[Opening DATA SHOWN section]
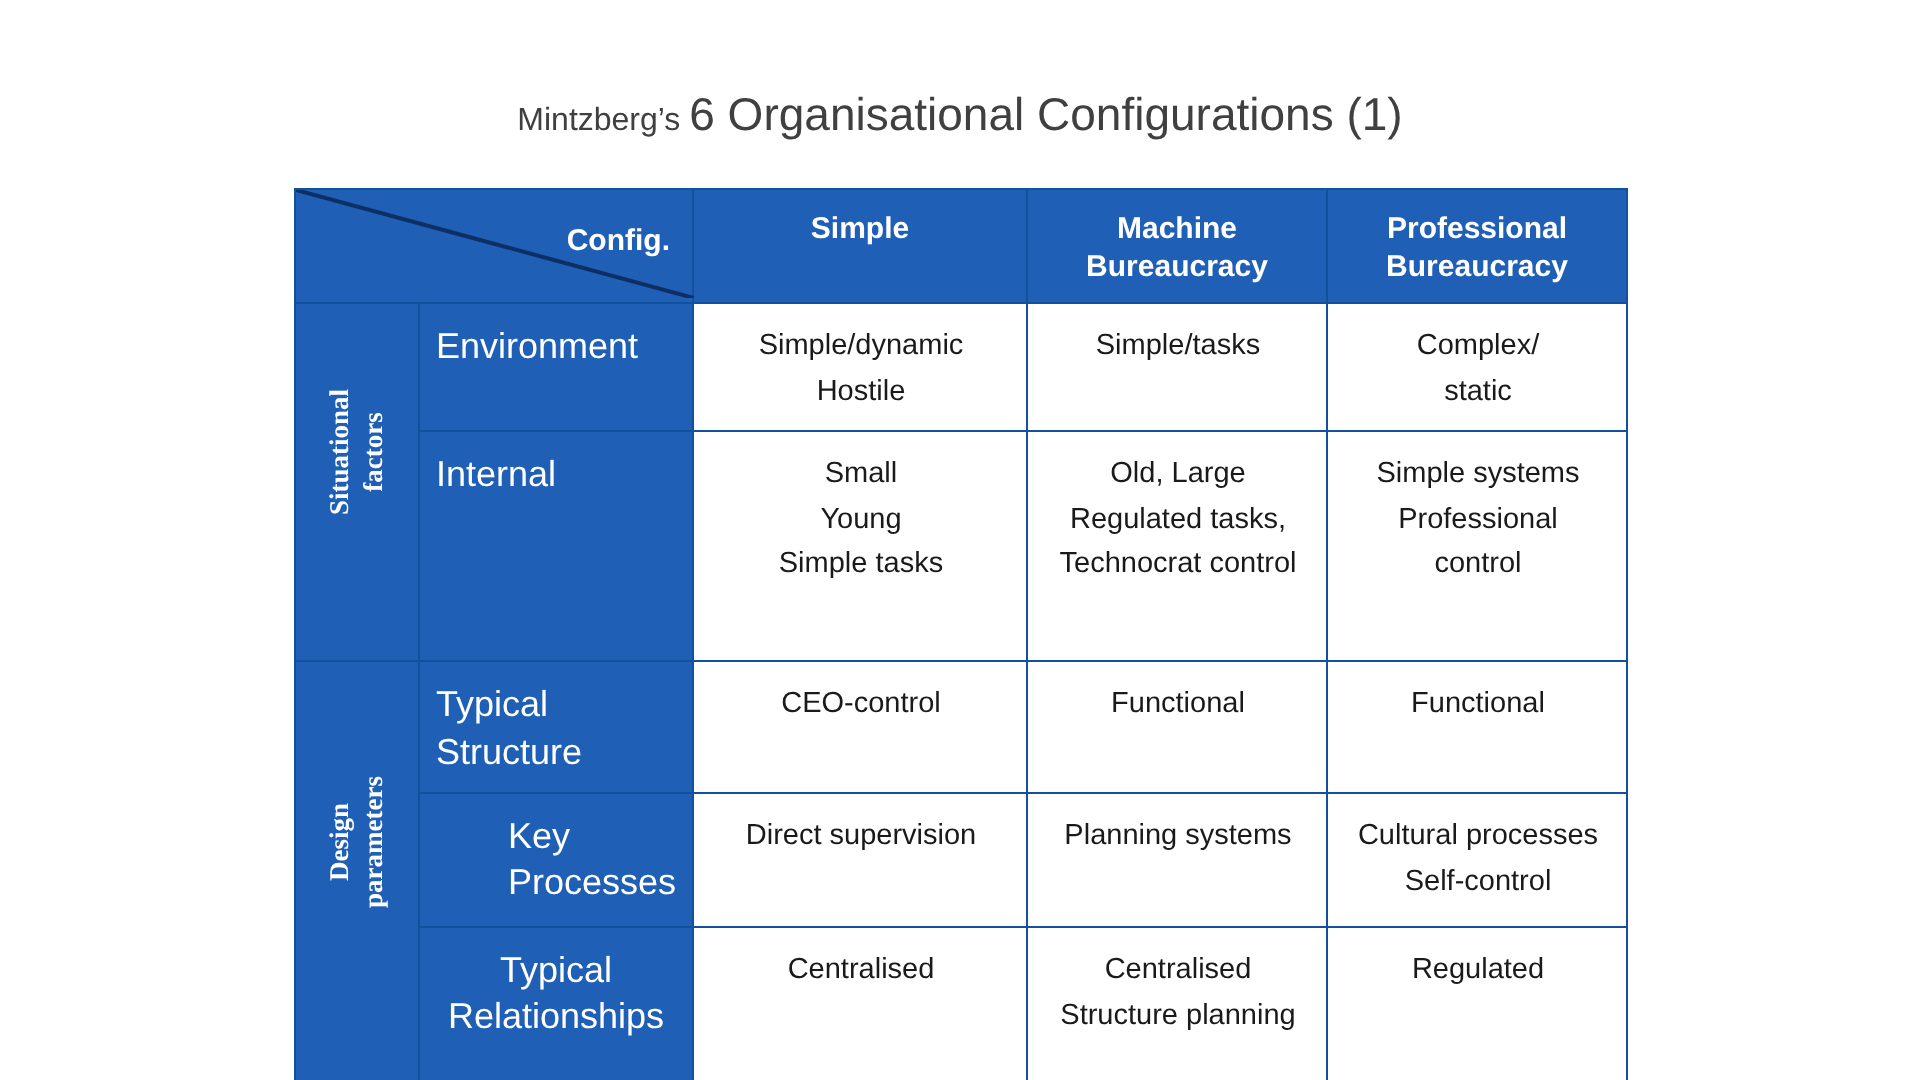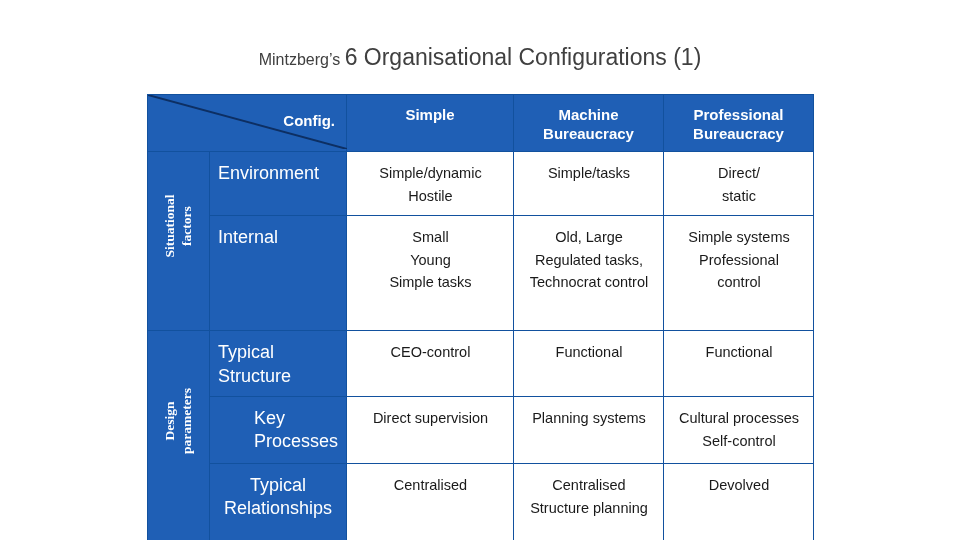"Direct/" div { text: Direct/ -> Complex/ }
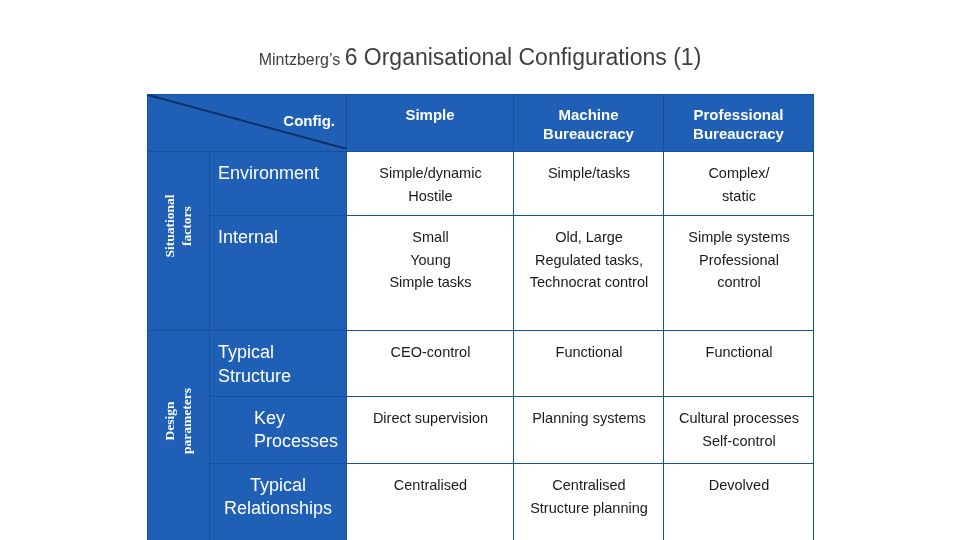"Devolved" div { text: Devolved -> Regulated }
[Closing DATA SHOWN section]
[Opening DATA SHOWN section]
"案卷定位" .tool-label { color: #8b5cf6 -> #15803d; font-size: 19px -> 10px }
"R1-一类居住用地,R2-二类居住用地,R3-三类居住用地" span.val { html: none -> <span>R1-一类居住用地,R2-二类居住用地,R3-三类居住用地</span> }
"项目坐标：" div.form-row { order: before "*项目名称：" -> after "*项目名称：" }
[Closing DATA SHOWN section]
[Opening DATA SHOWN section]
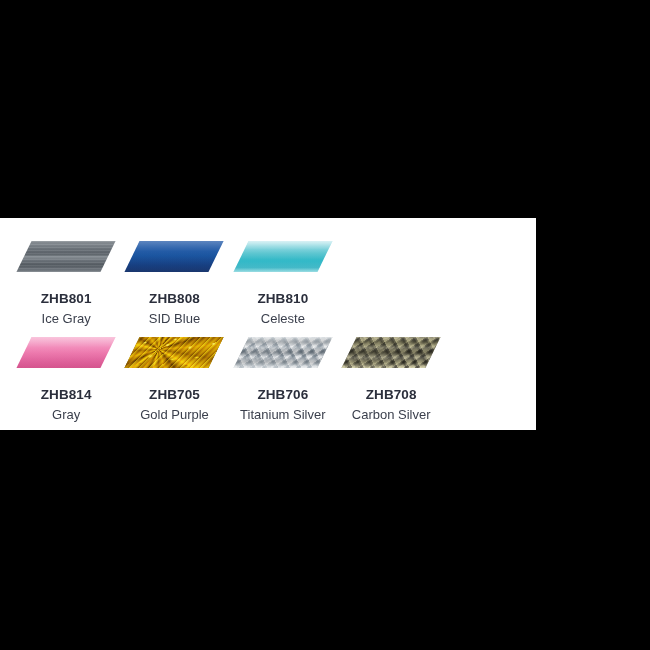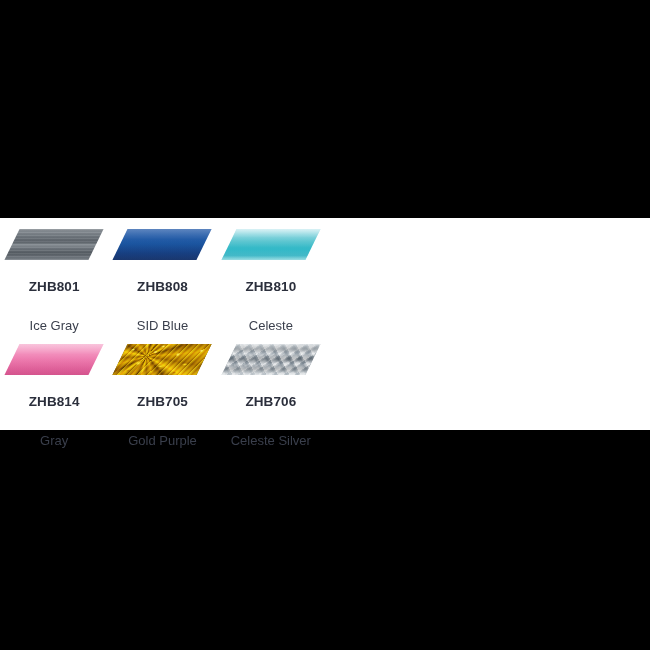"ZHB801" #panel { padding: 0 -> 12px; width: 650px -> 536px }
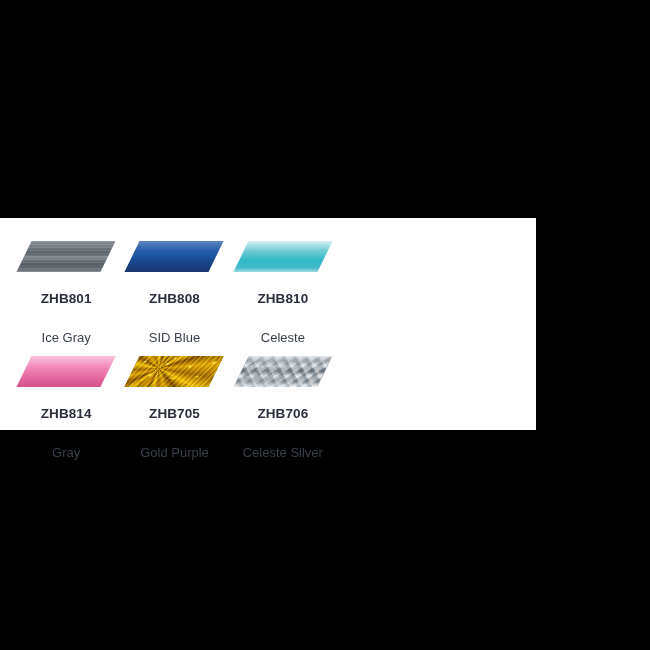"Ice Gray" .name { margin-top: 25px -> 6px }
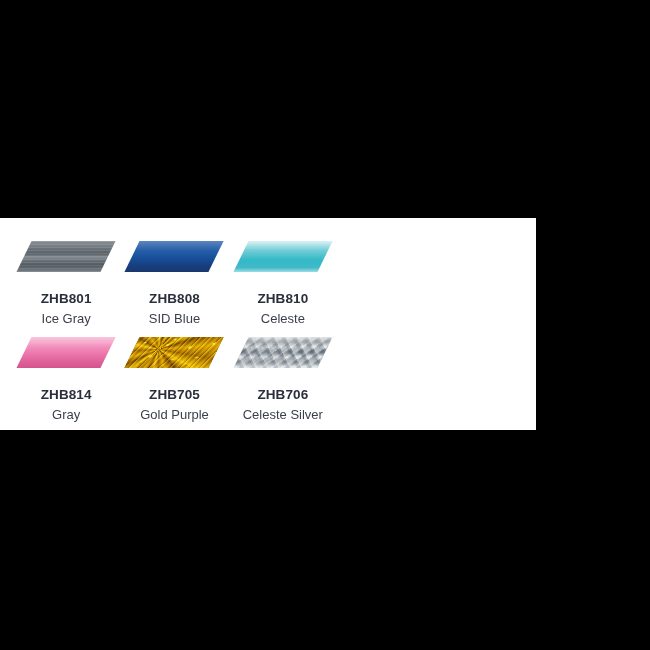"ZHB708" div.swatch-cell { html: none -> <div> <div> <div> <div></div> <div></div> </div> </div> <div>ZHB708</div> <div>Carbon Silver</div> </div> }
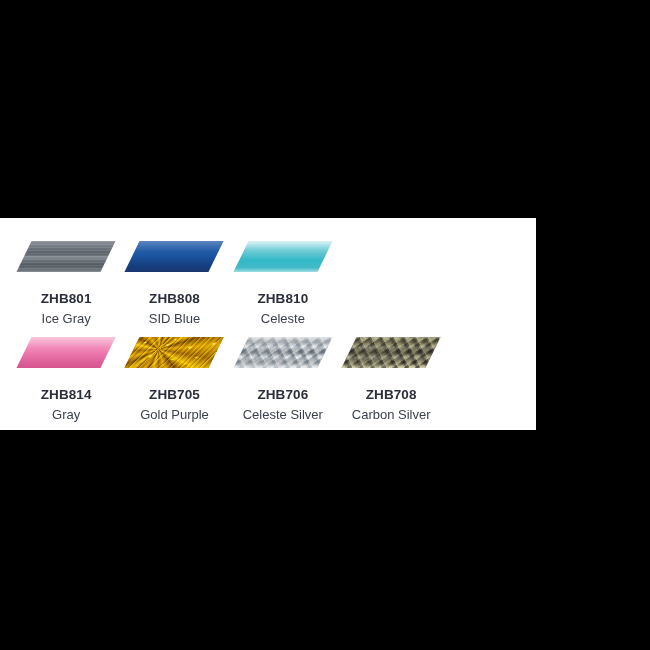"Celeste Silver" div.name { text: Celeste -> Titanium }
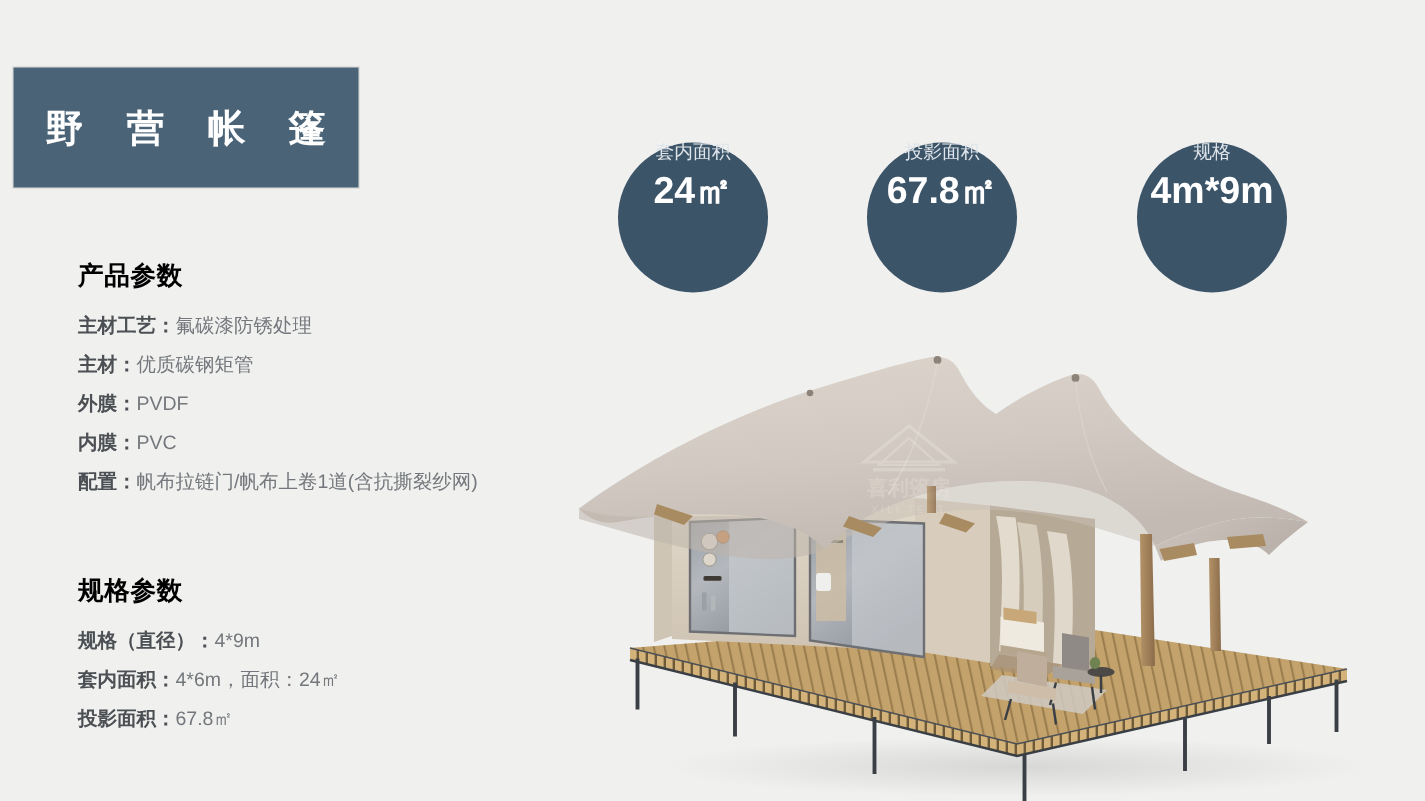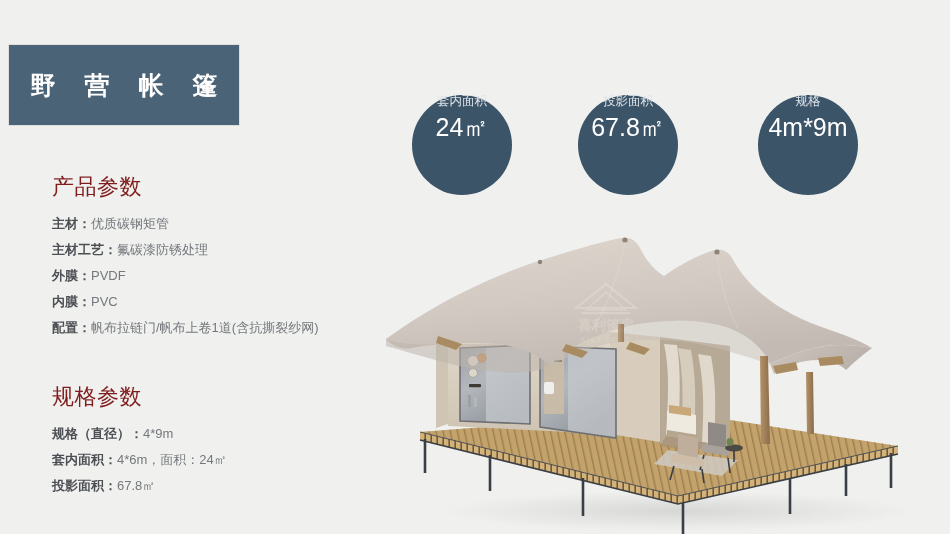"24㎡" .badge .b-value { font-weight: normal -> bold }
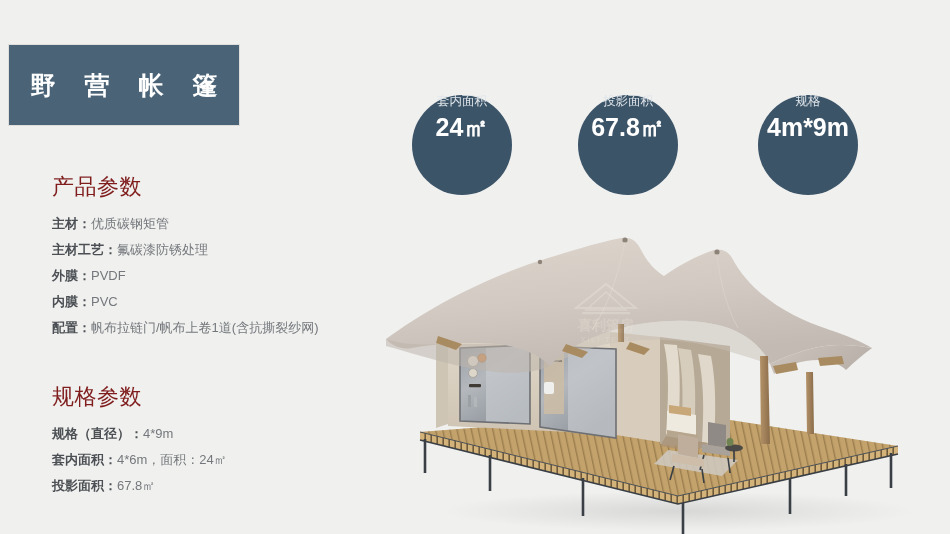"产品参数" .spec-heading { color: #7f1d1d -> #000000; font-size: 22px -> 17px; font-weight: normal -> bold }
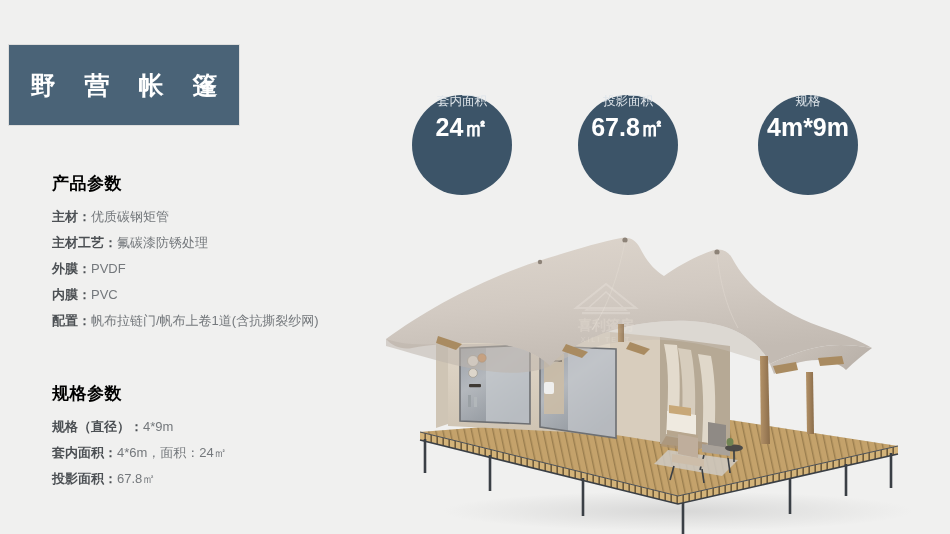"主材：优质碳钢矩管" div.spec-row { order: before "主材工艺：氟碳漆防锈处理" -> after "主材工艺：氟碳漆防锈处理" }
[Closing DATA SHOWN section]
# THE PROBLEM
Within the material above, find the part that opens with the line containing "text: Direct/ ->" and closes with the line containing "text: Devolved ->", and reproduce it exactly without the pictures.

# WRITTEN REPLY
"Direct/" div { text: Direct/ -> Complex/ }
"Devolved" div { text: Devolved -> Regulated }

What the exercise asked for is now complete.